*** Dataset records ***

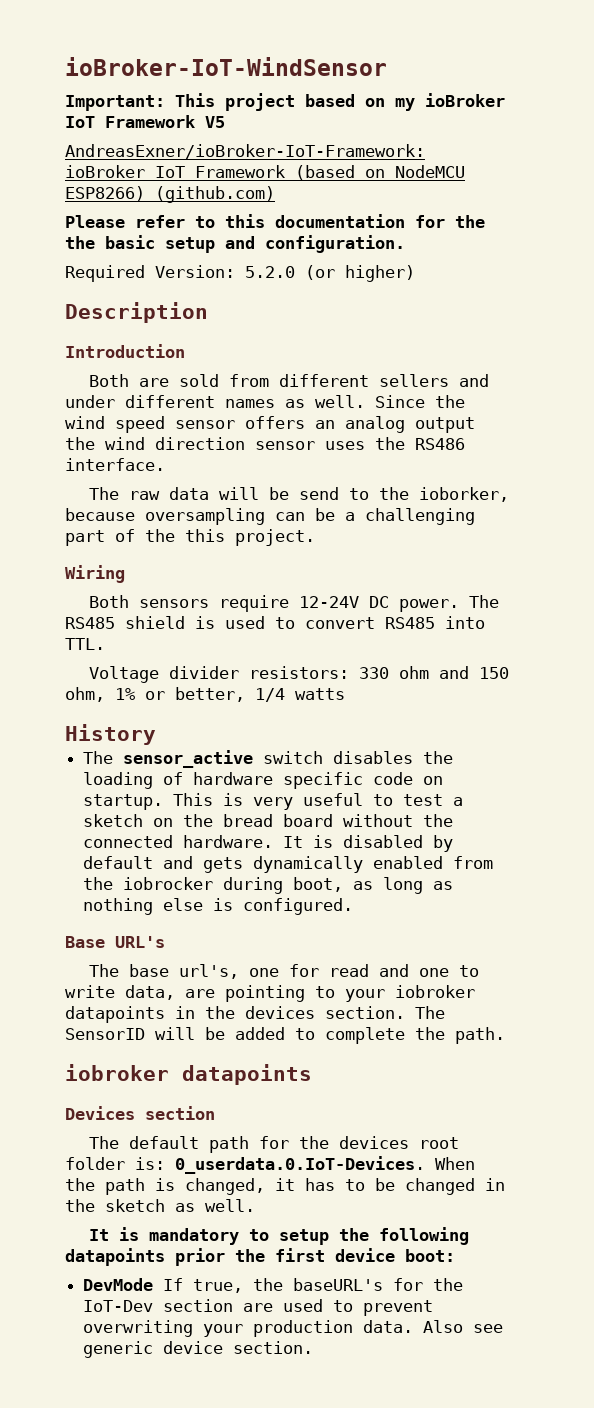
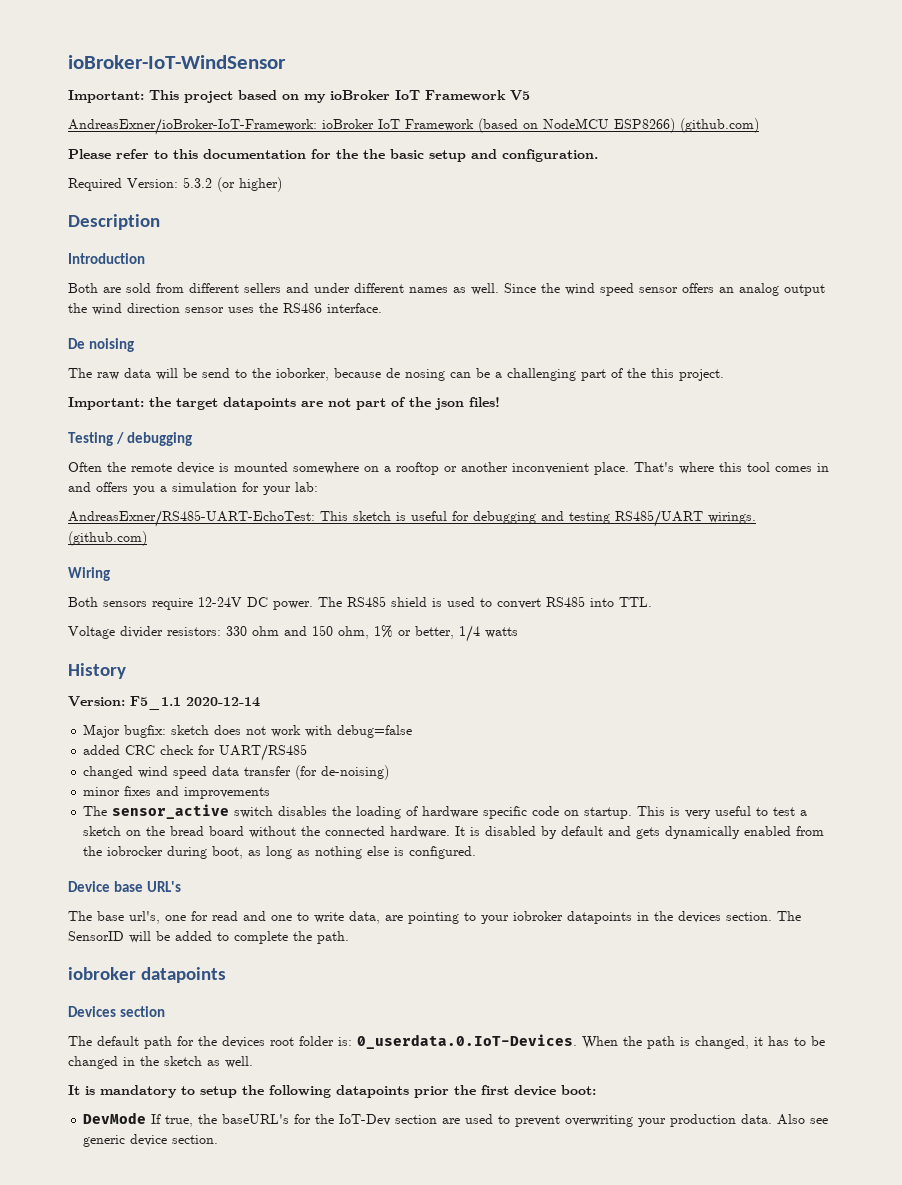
[245,266,295,278] 5.2.0 -> [183,177,212,188] 5.3.2
(165, 464) none -> [68,338,135,352] // De noising
[145,508,265,525] oversampling -> [386,368,445,381] de nosing
(315, 537) none -> [68,397,500,410] [68,432,193,446] [68,462,829,475] [68,482,318,495] [68,510,756,527] [68,531,147,546] // Important: the target datapoints are not part of the json files! // Testing / debugging // Often the remote device is mounted somewhere on a rooftop or another inconvenient place. That's where this tool comes in and offers you a simulation for your lab: // AndreasExner/RS485-UART-EchoTest: This sketch is useful for debugging and testing RS485/UART wirings. (github.com)
(156, 734) none -> [68,696,260,710] [83,724,413,738] [83,744,308,761] [83,765,390,780] [83,786,271,799] // Version: F5_1.1 2020-12-14 // Major bugfix: sketch does not work with debug=false // added CRC check for UART/RS485 // changed wind speed data transfer (for de-noising) // minor fixes and improvements
[65,936,105,948] Base -> [68,881,144,892] Device base

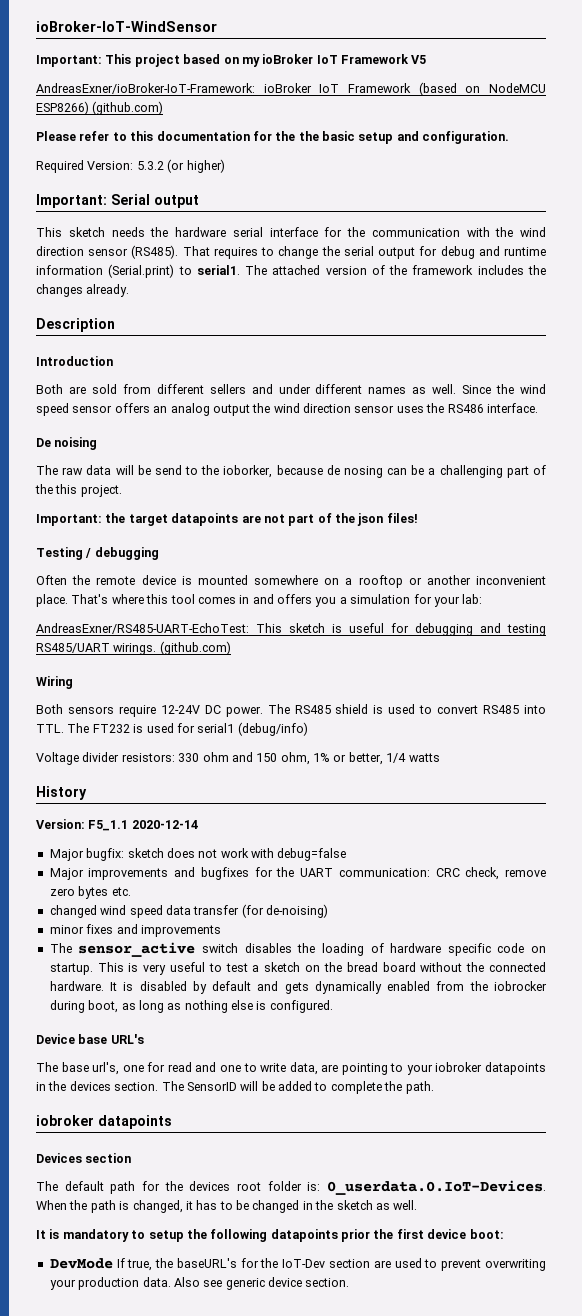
(282, 184) none -> [36,194,199,208] [36,227,546,237] [36,245,546,259] [36,264,546,278] [36,284,130,297] // Important: Serial output // This sketch needs the hardware serial interface for the communication with the wind direction sensor (RS485). That requires to change the serial output for debug and runtime information (Serial.print) to serial1. The attached version of the framework includes the changes already.
(652, 602) none -> [67,722,308,736] The FT232 is used for serial1 (debug/info)
[83,744,308,761] added CRC check for UART/RS485 -> [49,867,547,880] [49,886,131,899] Major improvements and bugfixes for the UART communication: CRC check, remove zero bytes etc.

*** End of Dataset records ***

Repeat the entries exactly, pictures left out.

[245,266,295,278] 5.2.0 -> [183,177,212,188] 5.3.2
(165, 464) none -> [68,338,135,352] // De noising
[145,508,265,525] oversampling -> [386,368,445,381] de nosing
(315, 537) none -> [68,397,500,410] [68,432,193,446] [68,462,829,475] [68,482,318,495] [68,510,756,527] [68,531,147,546] // Important: the target datapoints are not part of the json files! // Testing / debugging // Often the remote device is mounted somewhere on a rooftop or another inconvenient place. That's where this tool comes in and offers you a simulation for your lab: // AndreasExner/RS485-UART-EchoTest: This sketch is useful for debugging and testing RS485/UART wirings. (github.com)
(156, 734) none -> [68,696,260,710] [83,724,413,738] [83,744,308,761] [83,765,390,780] [83,786,271,799] // Version: F5_1.1 2020-12-14 // Major bugfix: sketch does not work with debug=false // added CRC check for UART/RS485 // changed wind speed data transfer (for de-noising) // minor fixes and improvements
[65,936,105,948] Base -> [68,881,144,892] Device base

(282, 184) none -> [36,194,199,208] [36,227,546,237] [36,245,546,259] [36,264,546,278] [36,284,130,297] // Important: Serial output // This sketch needs the hardware serial interface for the communication with the wind direction sensor (RS485). That requires to change the serial output for debug and runtime information (Serial.print) to serial1. The attached version of the framework includes the changes already.
(652, 602) none -> [67,722,308,736] The FT232 is used for serial1 (debug/info)
[83,744,308,761] added CRC check for UART/RS485 -> [49,867,547,880] [49,886,131,899] Major improvements and bugfixes for the UART communication: CRC check, remove zero bytes etc.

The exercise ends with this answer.